Mir Murat Demir

Ben Sana Ne Yaptım..!

Mir Murat Demir

Algımız, bilgimiz, deneyimlerimiz böyle oluşmuş, birliktelikler, evlilikler, sevgiler, sevdalar bittiğinde, bir tarafı ilk adımı atıp “BİTSİN” dediğinde karşı tarafın ilk sorusu şudur; BEN SANA NE YAPTIM. Dünyamızın tüm coğrafyalarında, farklı iklim ve kültürlerinde nasıl oluyor, nasıl yaşanıyor, bilmiyorum. Yüksek bir öngörüye ya da olup bitenlere bakıp olanları doğru tahmin edebilecek yeterliliğe sahip değilim. Türkiye’m, Anadolu toprakları, her köşesinde yaşayan insanım, ekseriyetle ortak etkileşimleri ve tepki verme şekilleri. İki kişi birbirlerini önemser, hoşlanır, sever ise aşk olur, sevda olur.
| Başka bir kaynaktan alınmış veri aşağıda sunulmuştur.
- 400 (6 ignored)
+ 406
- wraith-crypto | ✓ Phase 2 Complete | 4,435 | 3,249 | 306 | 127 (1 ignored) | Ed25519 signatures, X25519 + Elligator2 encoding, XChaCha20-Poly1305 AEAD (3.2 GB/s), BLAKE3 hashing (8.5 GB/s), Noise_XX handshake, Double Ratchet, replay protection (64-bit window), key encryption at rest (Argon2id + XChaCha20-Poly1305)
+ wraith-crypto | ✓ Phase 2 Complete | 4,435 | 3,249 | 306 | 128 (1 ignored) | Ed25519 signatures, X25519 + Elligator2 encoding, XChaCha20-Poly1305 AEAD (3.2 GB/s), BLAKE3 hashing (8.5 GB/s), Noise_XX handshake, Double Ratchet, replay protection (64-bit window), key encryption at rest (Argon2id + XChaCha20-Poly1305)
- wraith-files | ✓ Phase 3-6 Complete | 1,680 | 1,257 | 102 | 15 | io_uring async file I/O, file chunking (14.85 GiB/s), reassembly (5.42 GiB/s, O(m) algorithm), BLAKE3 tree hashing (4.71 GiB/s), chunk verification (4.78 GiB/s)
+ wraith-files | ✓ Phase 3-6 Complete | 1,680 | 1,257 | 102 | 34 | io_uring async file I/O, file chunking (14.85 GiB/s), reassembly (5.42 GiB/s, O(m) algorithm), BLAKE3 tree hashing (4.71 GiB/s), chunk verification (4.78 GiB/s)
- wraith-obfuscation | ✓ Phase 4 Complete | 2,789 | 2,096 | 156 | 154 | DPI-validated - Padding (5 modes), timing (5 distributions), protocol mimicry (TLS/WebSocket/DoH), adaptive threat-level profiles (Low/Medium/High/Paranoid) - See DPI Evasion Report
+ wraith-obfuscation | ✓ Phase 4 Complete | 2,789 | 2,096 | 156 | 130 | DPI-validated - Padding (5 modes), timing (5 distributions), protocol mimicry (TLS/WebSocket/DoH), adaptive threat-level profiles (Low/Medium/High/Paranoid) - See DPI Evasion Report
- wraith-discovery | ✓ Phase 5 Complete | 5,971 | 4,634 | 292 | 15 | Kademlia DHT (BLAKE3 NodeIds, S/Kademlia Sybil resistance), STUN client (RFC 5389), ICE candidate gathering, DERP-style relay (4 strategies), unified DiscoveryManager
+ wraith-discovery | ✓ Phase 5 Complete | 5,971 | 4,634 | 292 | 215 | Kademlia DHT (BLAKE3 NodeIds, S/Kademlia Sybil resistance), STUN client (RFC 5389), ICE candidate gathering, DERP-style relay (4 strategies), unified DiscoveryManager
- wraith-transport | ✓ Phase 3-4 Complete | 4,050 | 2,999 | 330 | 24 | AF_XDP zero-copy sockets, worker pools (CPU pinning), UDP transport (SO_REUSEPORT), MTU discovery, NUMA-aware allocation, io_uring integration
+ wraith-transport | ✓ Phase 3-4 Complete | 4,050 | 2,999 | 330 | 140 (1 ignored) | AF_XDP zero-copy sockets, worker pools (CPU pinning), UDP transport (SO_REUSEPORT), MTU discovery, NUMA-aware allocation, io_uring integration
Aşk ve sevdalı haller genelde evlilikle, el ele ömür boyu yaşamak şiarıyla oluşur. Sabır taraflar için bilinen ve hayata sunulması gereken bir kavram, değer olsa da taraflardan biri bu birlikteliğin sürmemesi gerektiği kanaatine varır ve karşısındakine söyler, ayrılalım. Ayrılalım kararını duyan ise aynı anda karşı atağa, serzenişine başlar “ben sana ne yaptım diyerek”. 
Bizim buralarda, ekseriyetle farklı makam mevkii zenginliklerde de görüş ideoloji eğitim öğretim hallerinde de birliktelik bittiğinde taraflardan birinin suçlu olması beklenir, en iyi ihtimalle her iki tarafta suç bende deyip suçu üstlenir ki, zarif bir yaklaşımdır ama realiteden uzaktır.
Ben sana ne yaptım başlığı altında ayrılık sebeplerini aramak en büyük hatadır. Doğru ve ideal olan negatif manayla doldurulacak dövdüm mü, sövdüm mü, ekmek su getirmedim mi, ekmek su yemek hazırlamadım mı değildir. Her bireyin pozitif mana ve içerikte yaptıklarını, yapması gerekenleri, eksik yapması, zamansız yapması, ilgisiz süreçlerde hayatlarına alma girişimi gibi eksiklik ve kısalıkları görme, algılama, tespit edebilme zorunluluğu vardır, olmalıdır. Bu aşk bitti, ben yeterince sevemedim, sevdiğimi gösteremedim, neşeli bir ortam kuramadım, neşeli hallerine, umutlarına, hayallerine, beklenti ve düşlerine katılamadım. Çoklukla somut olanlar değil ayrılma sebebimiz, soyut olarak değer verdiklerimizi, sevgimizi, hayata dair beklentilerimizi eşleştiremedik, birleştiremedik, yaşayacağımız günler, hayatımıza dair mutlu, mesut yaşanacak sevdamızı, sevgimizi, evimizi, yuvamızı, yaşayacağımız macera ve ütopik düşlerimizi öngöremedik, her ikimizi birden bu düşlerin içine yerleştiremedik. Olmadı mı, kenarından köşesinden oldu da, birimiz çok hayallere saplandı kaldı diğerimiz olabildiğince materyalist, menfi görüşlerine saplandı. Hayatın gerçek ve düşlerden oluşan bir girdap, döngü, denge olduğunu anlayamadık.
Olası aksi, yanlış, hatalı hallerde pay sahibi olmamaya özen gösterdik de, mutlu bir hayatın, taşların teker teker harçla sarmalanıp sağlam binanın oluşabileceği gerçekliğini her ikimiz de anlayamadık. Çaba, mücadele ve sabır temel gerekliliğimizdi bilinçli idik, bildik de, hayatımıza adapte edip birlikte mutluluğa giden yolu yaşayamadık. Sonu ayrılığa geldi, şimdi hangimiz ne hatalar, yanlışlar yaptı karmaşasına dalıyoruz, hangimiz çok sevmedi, çok sarmadı, çok kucaklayıp sarılmadı, gelecek günlerimize, hayatımıza dair iyimser, umutlarımızı artıran sözler etmedi, umutlarımızın gerçek olması için emek verip, mücadele etmediğini konuşuyoruz. Nihai kararımız; biz mutlu hayatımız için çabasızdık, mutsuzluk için kalkanlarımız hazır “ben sana ne yaptım”.